BEGIN INFORMATION SHOWN
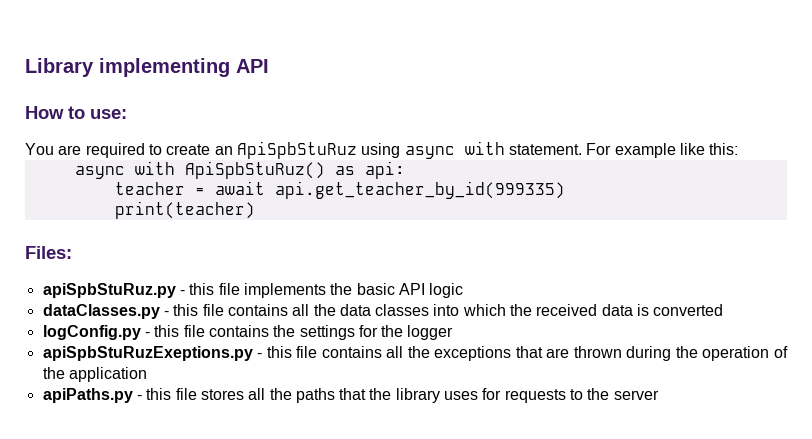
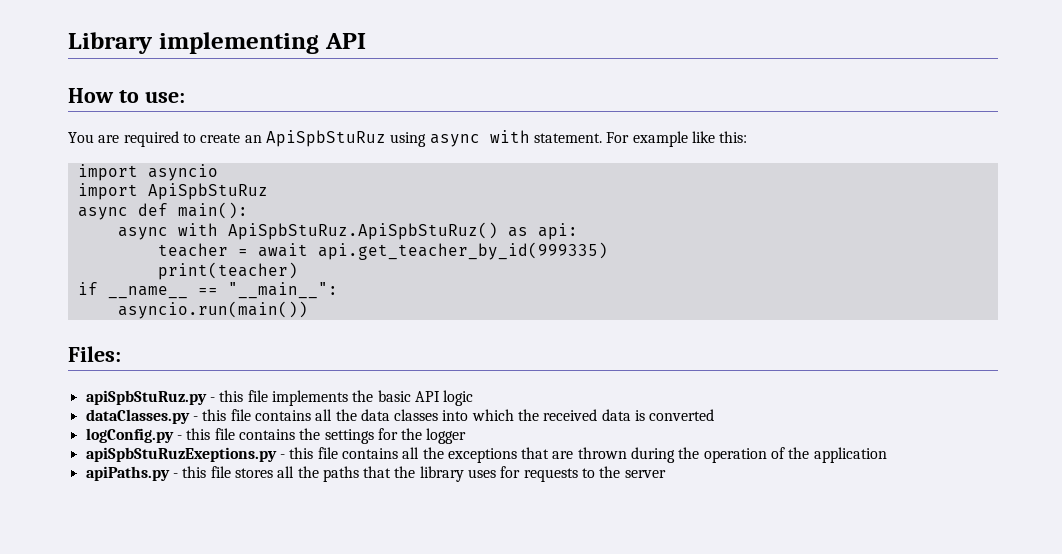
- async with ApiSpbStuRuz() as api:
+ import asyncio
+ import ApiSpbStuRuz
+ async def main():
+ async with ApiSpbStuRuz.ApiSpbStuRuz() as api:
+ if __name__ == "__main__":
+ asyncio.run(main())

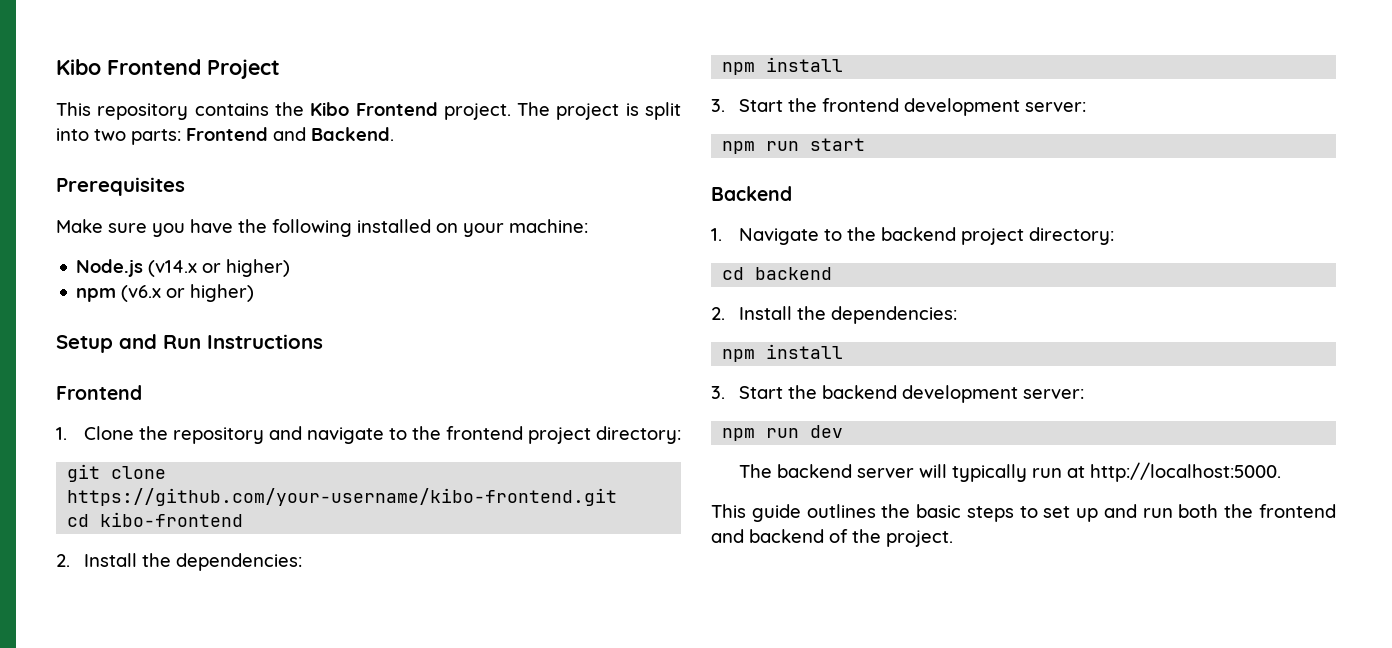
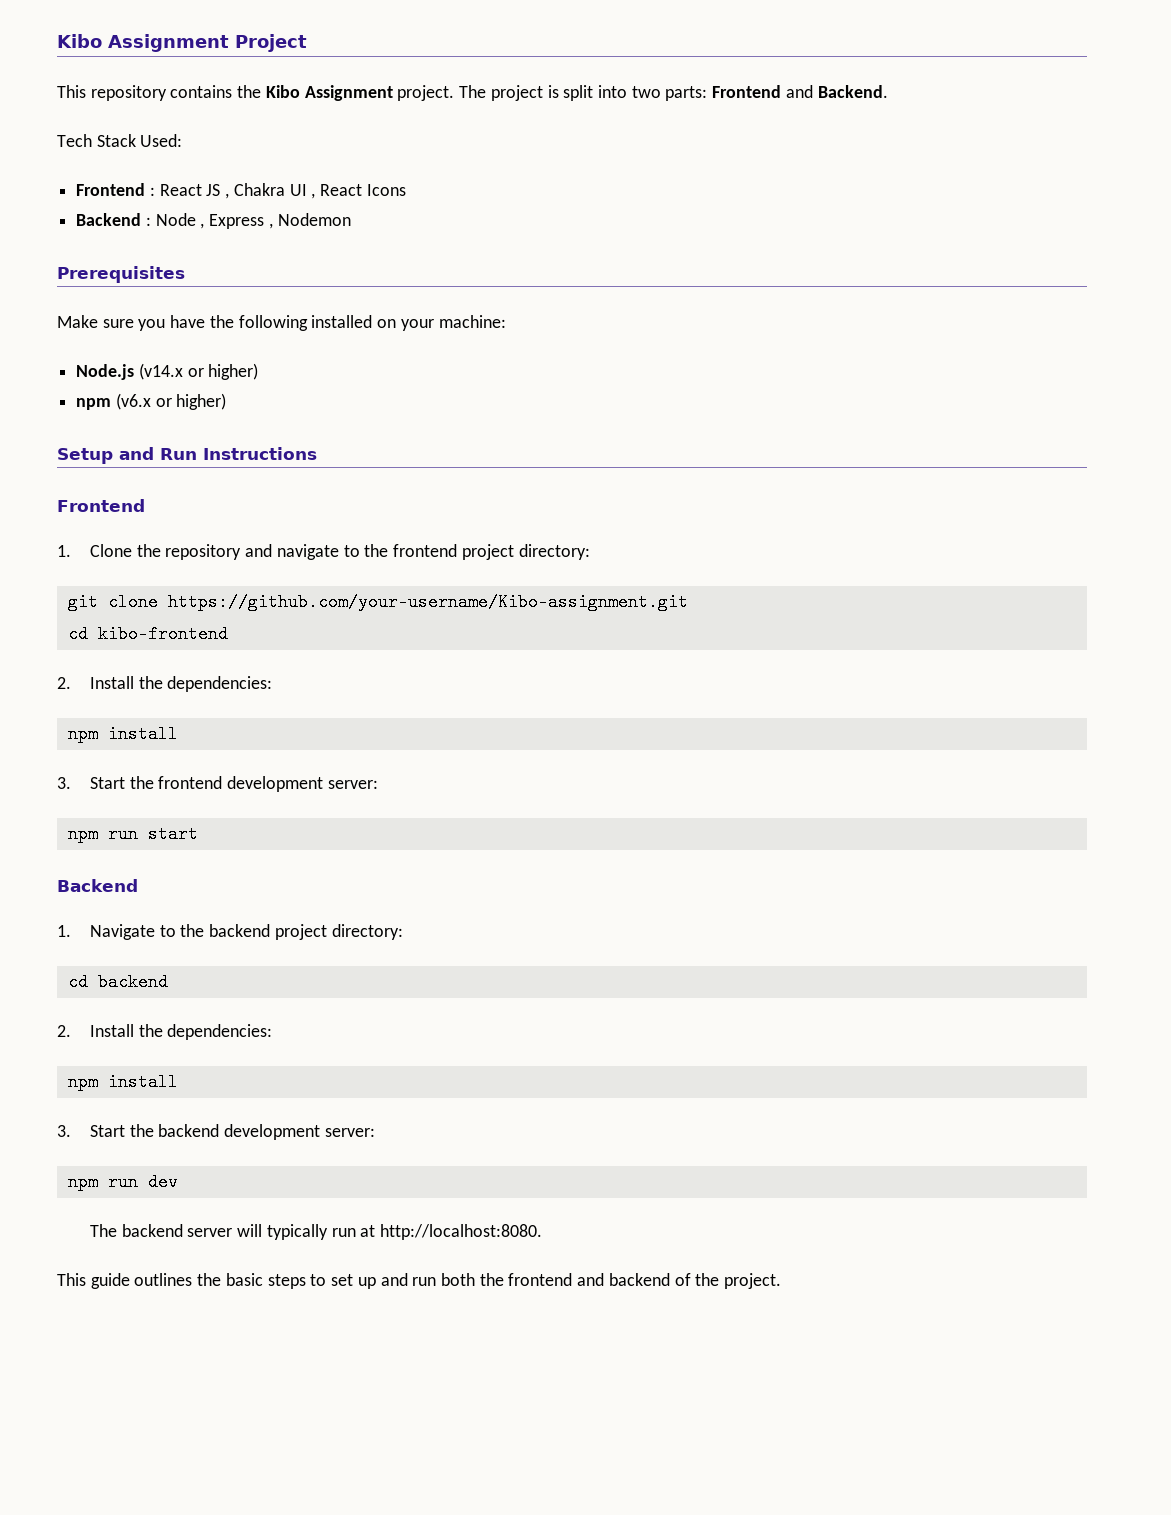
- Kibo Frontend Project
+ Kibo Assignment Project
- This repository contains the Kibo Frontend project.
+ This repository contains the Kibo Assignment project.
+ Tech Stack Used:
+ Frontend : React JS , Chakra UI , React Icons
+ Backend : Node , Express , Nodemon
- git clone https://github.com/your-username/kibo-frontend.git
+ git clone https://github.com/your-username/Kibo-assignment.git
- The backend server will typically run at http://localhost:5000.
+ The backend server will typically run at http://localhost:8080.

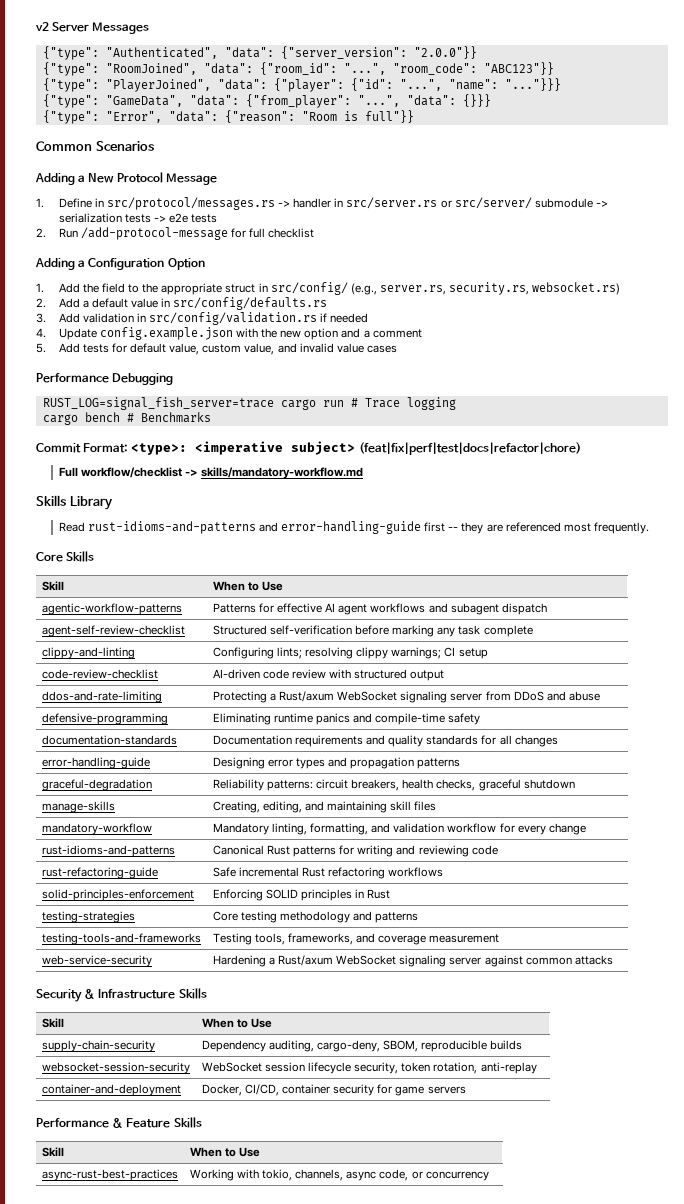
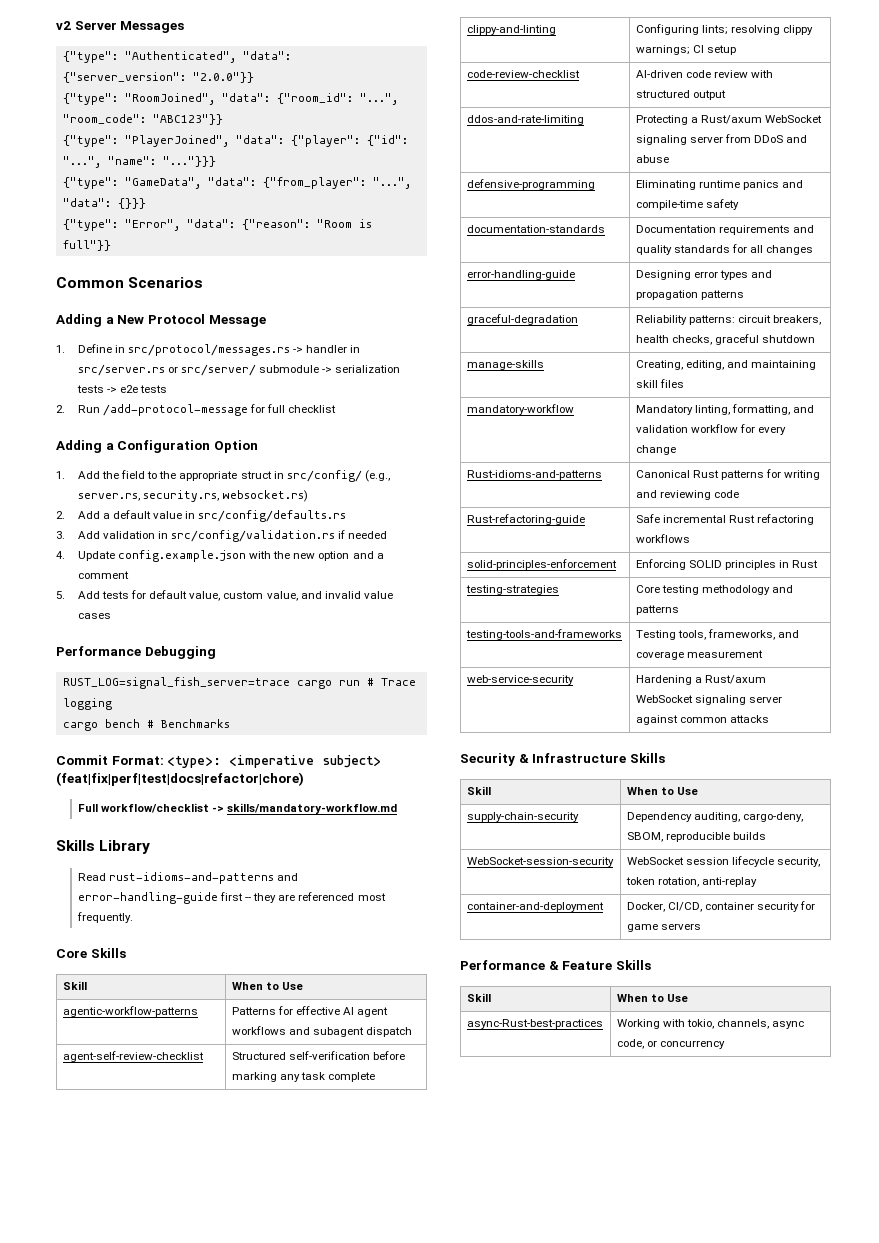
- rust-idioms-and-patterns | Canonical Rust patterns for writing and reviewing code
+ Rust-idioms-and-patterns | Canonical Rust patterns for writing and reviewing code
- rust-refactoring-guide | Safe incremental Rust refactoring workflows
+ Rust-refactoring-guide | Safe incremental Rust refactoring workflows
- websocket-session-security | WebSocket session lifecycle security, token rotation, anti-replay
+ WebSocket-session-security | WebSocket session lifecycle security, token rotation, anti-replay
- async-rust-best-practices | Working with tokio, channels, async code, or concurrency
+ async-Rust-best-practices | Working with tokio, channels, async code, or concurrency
END INFORMATION SHOWN
- [YOUR TASK] Output the records exactly, and let none of their pictures appear in the copy.

- [EXERCISE OUTPUT]
- async with ApiSpbStuRuz() as api:
+ import asyncio
+ import ApiSpbStuRuz
+ async def main():
+ async with ApiSpbStuRuz.ApiSpbStuRuz() as api:
+ if __name__ == "__main__":
+ asyncio.run(main())

- Kibo Frontend Project
+ Kibo Assignment Project
- This repository contains the Kibo Frontend project.
+ This repository contains the Kibo Assignment project.
+ Tech Stack Used:
+ Frontend : React JS , Chakra UI , React Icons
+ Backend : Node , Express , Nodemon
- git clone https://github.com/your-username/kibo-frontend.git
+ git clone https://github.com/your-username/Kibo-assignment.git
- The backend server will typically run at http://localhost:5000.
+ The backend server will typically run at http://localhost:8080.

- rust-idioms-and-patterns | Canonical Rust patterns for writing and reviewing code
+ Rust-idioms-and-patterns | Canonical Rust patterns for writing and reviewing code
- rust-refactoring-guide | Safe incremental Rust refactoring workflows
+ Rust-refactoring-guide | Safe incremental Rust refactoring workflows
- websocket-session-security | WebSocket session lifecycle security, token rotation, anti-replay
+ WebSocket-session-security | WebSocket session lifecycle security, token rotation, anti-replay
- async-rust-best-practices | Working with tokio, channels, async code, or concurrency
+ async-Rust-best-practices | Working with tokio, channels, async code, or concurrency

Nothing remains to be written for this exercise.